Scaling and Field Deployment: The repair process is kit-based, scalable, and now being delivered through trained field teams. Over 20 technicians have been certified through GWT’s New Orleans training center. The company also supports operators with factory audits, risk analysis, and inspection services to extend blade life and reduce operational risk.
Transcript
Allen:
Damaged blade root bushings cost operators millions and pose serious safety concerns across wind farms, making solutions that don’t require expensive cranes and downtime crucial for the industry. This week, we speak with David King, Chief Technology Officer at Gulf Wind Technology.
David’s team has developed a groundbreaking method for repairing damaged blade root bushings up tower—saving operators from costly blade replacements while extending turbine life and reliability.
Welcome to Uptime Spotlight, shining light on wind energy’s brightest innovators. This is the progress powering tomorrow.
[Music]
Allen:
David, welcome to the podcast again.
David King:
Yeah, thank you very much. Thanks for having me. It’s an exciting event that we’re here at, so really looking forward to this.
Joel:
There is so much happening at Gulf Wind at the minute. Just been watching some of your intellectual property pop out and some of the new things at this show—
All kinds of areas that you’re investing in in terms of blade repairs that have been needed for probably two or three years.
At this point, you have good solutions. The one I think we’re most interested to hear about is the blade root bushing or insert repair that happens up tower—because everybody’s asking about it.
Allen:
I think that’s the important thing—first off we need to get some common language around what this problem is.
Everybody’s calling it root bushings, root this, infusion that… what are we actually talking about here? How do you brand this exactly?
David King:
Yeah, just like you said, it’s really been a long time coming. It’s something we’ve been involved with for well over three years. We got introduced originally through an RCA—Root Cause Analysis.
When you do that, the first thing you need to do is establish the terms, create a common framework. With this particular issue, it often starts with how customers first become aware of the problem.
Some become aware through blade failure—blade on the ground. That’s the worst scenario. Others see dust on the gel coat, gapping at the blade root, or even visible daylight between the blade root and pitch bearing.

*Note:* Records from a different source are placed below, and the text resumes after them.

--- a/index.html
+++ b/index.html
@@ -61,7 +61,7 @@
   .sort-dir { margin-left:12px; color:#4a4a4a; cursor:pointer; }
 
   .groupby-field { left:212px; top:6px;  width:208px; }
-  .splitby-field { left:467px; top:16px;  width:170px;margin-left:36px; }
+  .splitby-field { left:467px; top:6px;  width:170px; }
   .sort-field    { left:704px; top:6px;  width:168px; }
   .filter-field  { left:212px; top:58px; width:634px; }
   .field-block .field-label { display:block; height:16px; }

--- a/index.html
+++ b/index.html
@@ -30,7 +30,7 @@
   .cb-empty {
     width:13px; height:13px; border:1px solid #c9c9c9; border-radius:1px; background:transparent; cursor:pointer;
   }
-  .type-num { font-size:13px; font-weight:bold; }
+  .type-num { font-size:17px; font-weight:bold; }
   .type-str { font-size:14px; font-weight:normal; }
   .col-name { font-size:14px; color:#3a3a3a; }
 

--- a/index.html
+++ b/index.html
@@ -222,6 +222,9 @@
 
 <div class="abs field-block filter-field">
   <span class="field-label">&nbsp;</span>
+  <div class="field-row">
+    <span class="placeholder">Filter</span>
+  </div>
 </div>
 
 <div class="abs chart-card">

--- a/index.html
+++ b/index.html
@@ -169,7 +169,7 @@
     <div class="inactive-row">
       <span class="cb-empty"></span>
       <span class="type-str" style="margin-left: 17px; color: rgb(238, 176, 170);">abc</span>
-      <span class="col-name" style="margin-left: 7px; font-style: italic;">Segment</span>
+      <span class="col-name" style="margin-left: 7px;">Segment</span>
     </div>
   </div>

All of it points to loss of connection between the metal root bushing and the composite laminate. That causes the blade to loosen from the pitch bearing.
Allen:
So, where exactly in that assembly is the breakdown occurring? Is it where the bushing meets the composite? The composite itself? Or are we pulling on the studs too hard?
David King:
Great question. One fundamental thing is to separate damage from defect. The damage you’re seeing—the loosening effect—is happening because that metal bushing is losing its pre-tension.
It relies on a mechanical and chemical connection. There’s this sinewave-like geometry in the bushing that the composite wraps into—creating a compression joint.
Over time, that connection starts to break down. The composite in those grooves forms into dust and slowly slides out.
Allen:
Is there fiber inside those grooves? Or is it just resin?
David King:
The goal is always to get fiber in there. You need the right fiber-resin ratio to perform well. But the issue is compression strength depends on resin, which is the weakest part of a composite.
Joel:
So is what we’re seeing in the field due to bad manufacturing? Or is this wear and tear? Or materials?
David King:
Really good question. And the answer varies depending on blade type. That’s why we do RCAs. In our experience, it’s usually a mix—design complexity, manufacturing challenges, and maintenance.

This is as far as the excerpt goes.